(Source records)
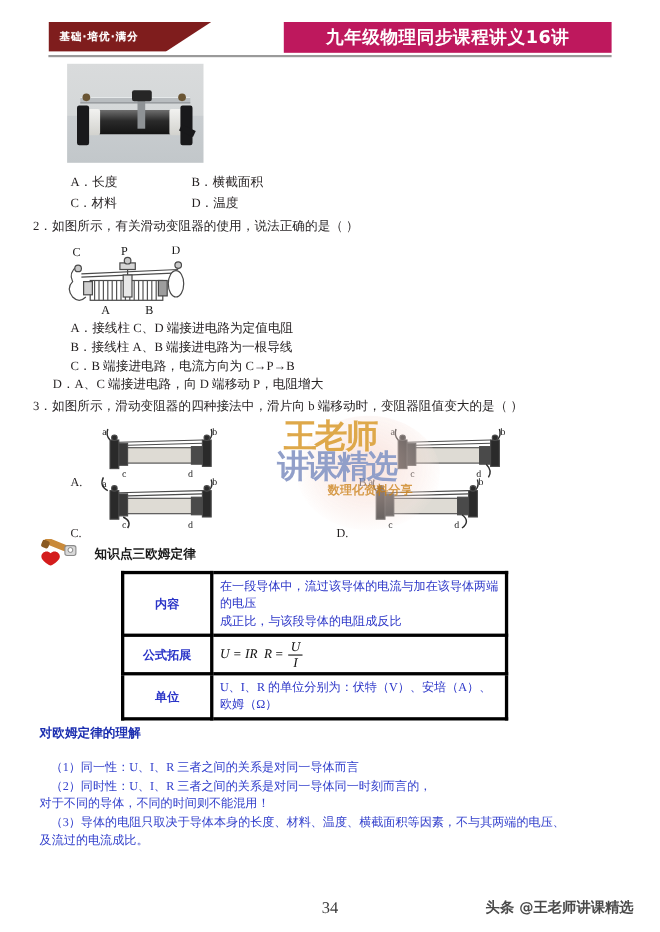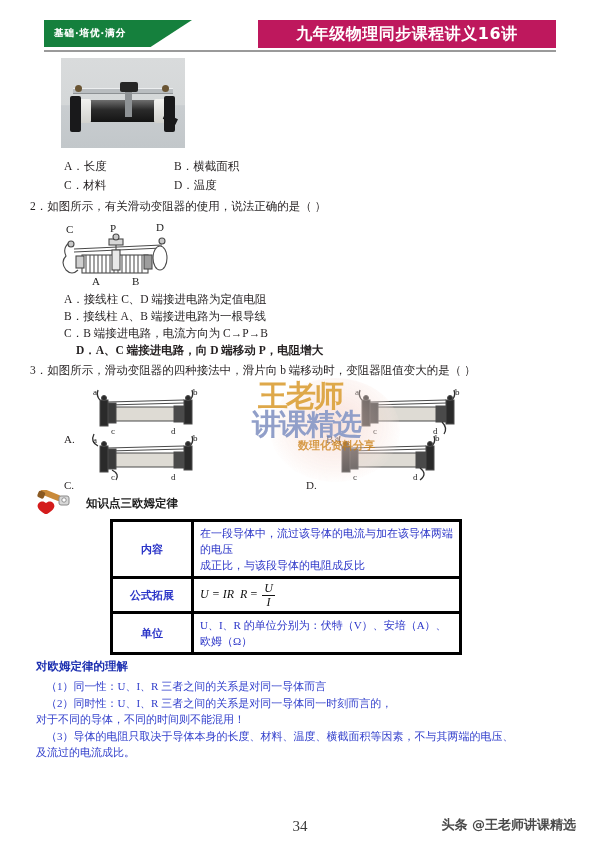--- a/index.html
+++ b/index.html
@@ -27,7 +27,7 @@
     position: absolute;
     left: 44px; top: 20px;
     width: 148px; height: 27px;
-    background: #15803d;
+    background: #7f1d1d;
     -webkit-clip-path: polygon(0 0, 100% 0, 72% 100%, 0 100%);
     clip-path: polygon(0 0, 100% 0, 72% 100%, 0 100%);
     display: flex;

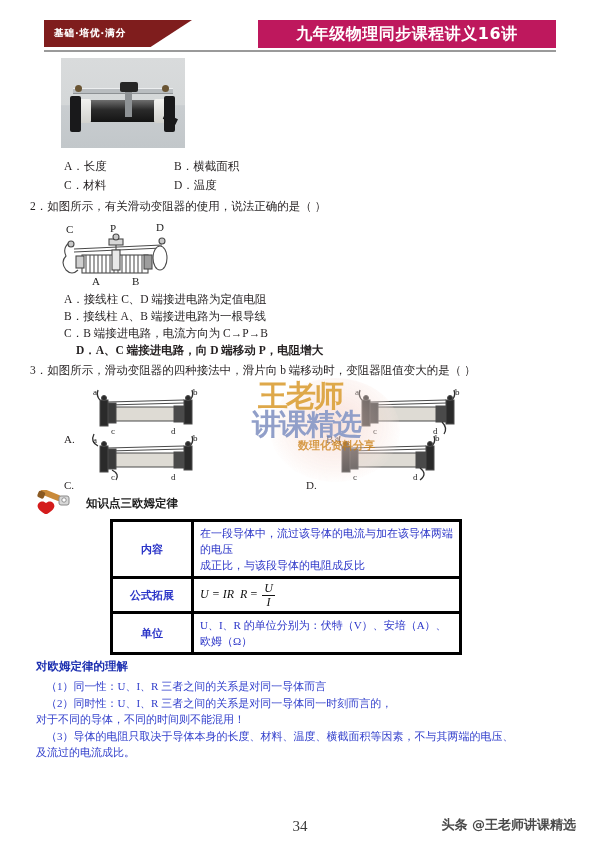--- a/index.html
+++ b/index.html
@@ -410,7 +410,7 @@
 <div class="txt opt" style="left:64px; top:325px;">
   <span>C．</span><span>B 端接进电路，电流方向为 C→P→B</span>
 </div>
-<div class="txt opt" style="left:76px; top:342px;font-weight:bold;">
+<div class="txt opt" style="left:48px; top:342px;">
   <span>D．</span><span>A、C 端接进电路，向 D 端移动 P，电阻增大</span>
 </div>
 

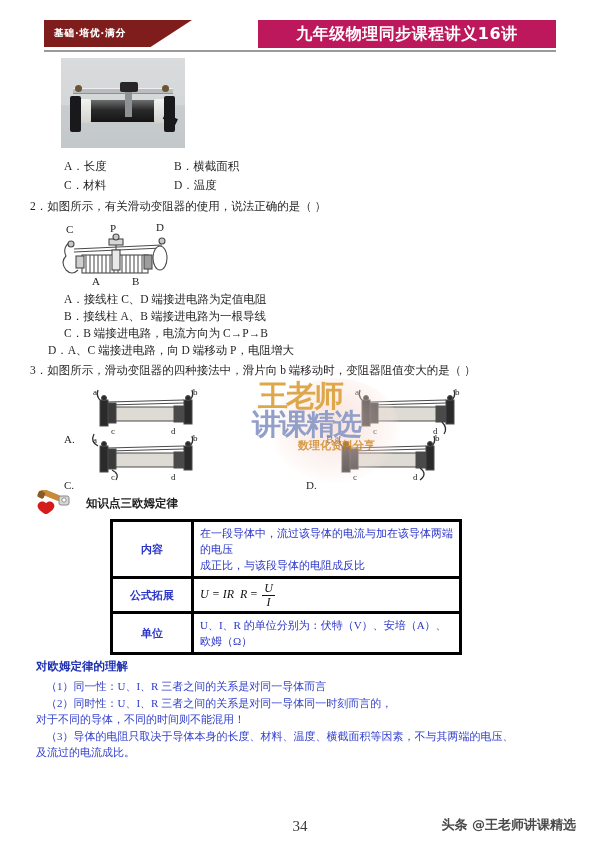--- a/index.html
+++ b/index.html
@@ -282,7 +282,7 @@
     font-size: 11.5px;
     font-weight: bold;
     color: #1c2fb0;
-    margin-bottom: 4px;
+    margin-bottom: 16px;
   }
   .u-line {
     font-family: "Liberation Serif", "DejaVu Serif", serif;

▶ Problem description:
You are asked to output the records precisely as they appear, minus any pictures.

▶ Exercise output:
--- a/index.html
+++ b/index.html
@@ -27,7 +27,7 @@
     position: absolute;
     left: 44px; top: 20px;
     width: 148px; height: 27px;
-    background: #15803d;
+    background: #7f1d1d;
     -webkit-clip-path: polygon(0 0, 100% 0, 72% 100%, 0 100%);
     clip-path: polygon(0 0, 100% 0, 72% 100%, 0 100%);
     display: flex;

--- a/index.html
+++ b/index.html
@@ -410,7 +410,7 @@
 <div class="txt opt" style="left:64px; top:325px;">
   <span>C．</span><span>B 端接进电路，电流方向为 C→P→B</span>
 </div>
-<div class="txt opt" style="left:76px; top:342px;font-weight:bold;">
+<div class="txt opt" style="left:48px; top:342px;">
   <span>D．</span><span>A、C 端接进电路，向 D 端移动 P，电阻增大</span>
 </div>
 

--- a/index.html
+++ b/index.html
@@ -282,7 +282,7 @@
     font-size: 11.5px;
     font-weight: bold;
     color: #1c2fb0;
-    margin-bottom: 4px;
+    margin-bottom: 16px;
   }
   .u-line {
     font-family: "Liberation Serif", "DejaVu Serif", serif;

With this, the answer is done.